Leo se levantó y le quitó a Vasili la pistola de la mano. De su boca salía sangre. Seguía vivo, pero su mirada ya no era calculadora, ya no pergeñaba plan alguno. Levantó la mano y la colocó sobre el hombro de Leo, como si estuviera despidiéndose de un amigo, antes de desplomarse. Aquel hombre, que había dedicado su existencia a cazar a Leo, estaba muerto. Pero Leo no sintió alivio ni satisfacción. Lo único que podía pensar era que tenía que cumplir con una tarea.
Raisa se levantó junto a Leo. Andréi se quedó donde estaba. Nadie hizo nada. Leo levantó el arma lentamente y apuntó justo al puente de las gafas de su hermano. En aquella pequeña habitación apenas había medio metro de separación entre el cañón de la pistola y la cabeza de su hermano.
Una voz gritó:
—¿Qué haces?
Leo se dio la vuelta. Nadia estaba en las escaleras. Raisa susurró:
—Leo, no nos queda mucho tiempo.
Pero Leo no podía hacerlo. Andréi dijo:
—Hermano, quiero que lo hagas.
Raisa extendió la mano, rodeó con ella la mano de Leo. Juntos apretaron el gatillo. La pistola se disparó, sintieron el retroceso. La cabeza de Andréi se fue hacia atrás y él cayó al suelo.

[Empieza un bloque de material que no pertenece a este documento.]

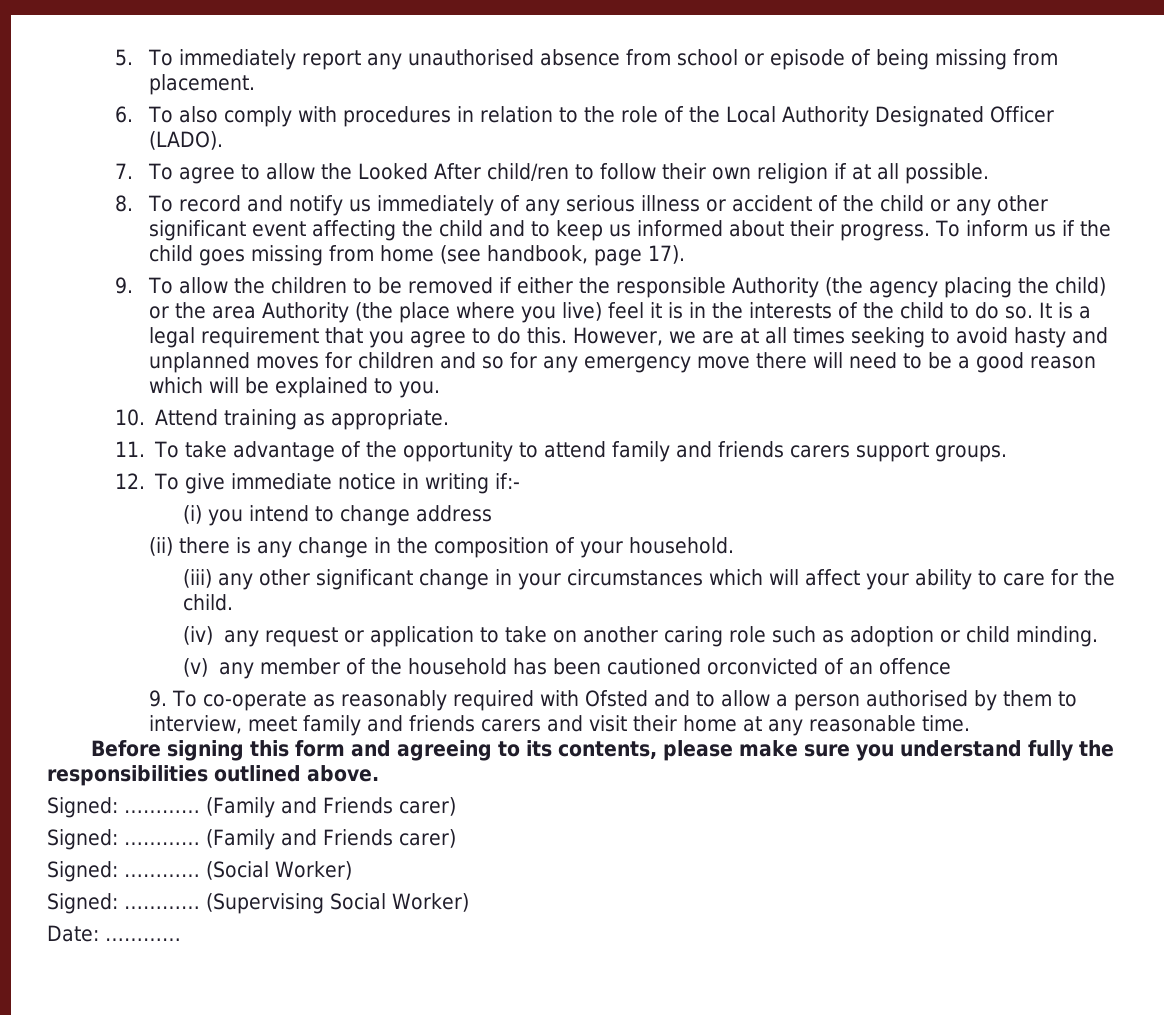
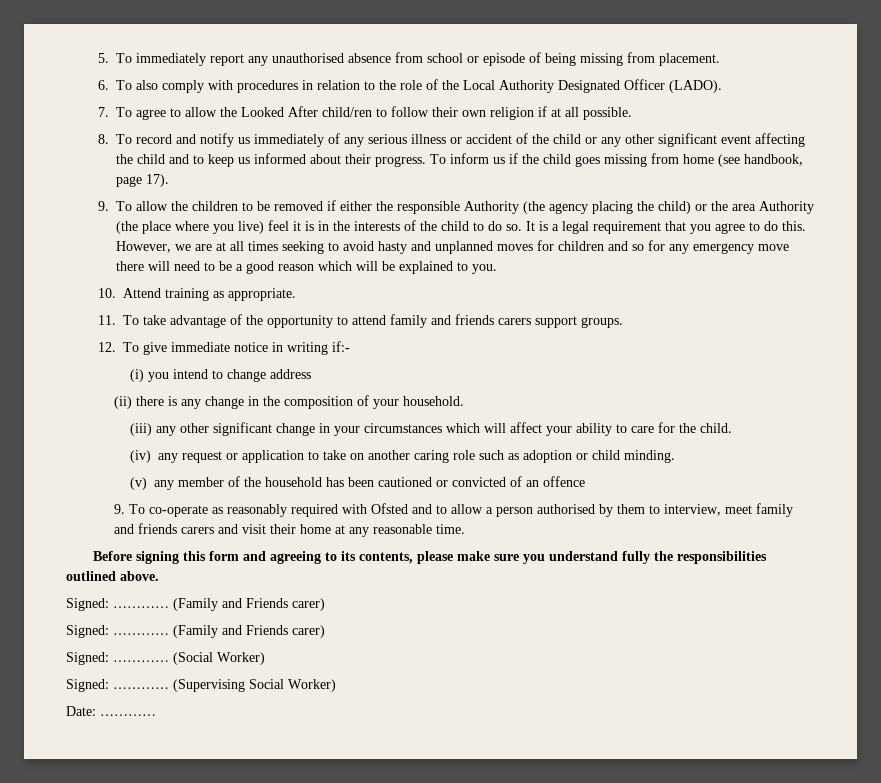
- (v) any member of the household has been cautioned orconvicted of an offence
+ (v) any member of the household has been cautioned or convicted of an offence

Al escuchar el disparo, los agentes entraron en la casa y bajaron por las escaleras. Raisa y Leo soltaron el arma. El agente que estaba al cargo miró el cuerpo de Vasili. Leo habló primero. Le temblaba la mano. Señaló a Andréi, su hermano pequeño.
—Este hombre era un asesino. Su superior ha muerto intentando capturarlo.
Leo cogió el maletín negro. No sabía si sus sospechas serían acertadas, pero lo abrió. Dentro había un bote de cristal envuelto en papel. Desenroscó la tapa y echó el contenido sobre la mesa, sobre las cartas. Era el estómago de la última víctima de su hermano, envuelto en un ejemplar de Pravda. Leo añadió con una voz casi inaudible:
—Vasili murió como un héroe.
Mientras los agentes se movían alrededor de la mesa, examinando aquel espantoso descubrimiento, Leo se echó hacia atrás. Nadia lo miraba fijamente, con la furia de su padre en la mirada.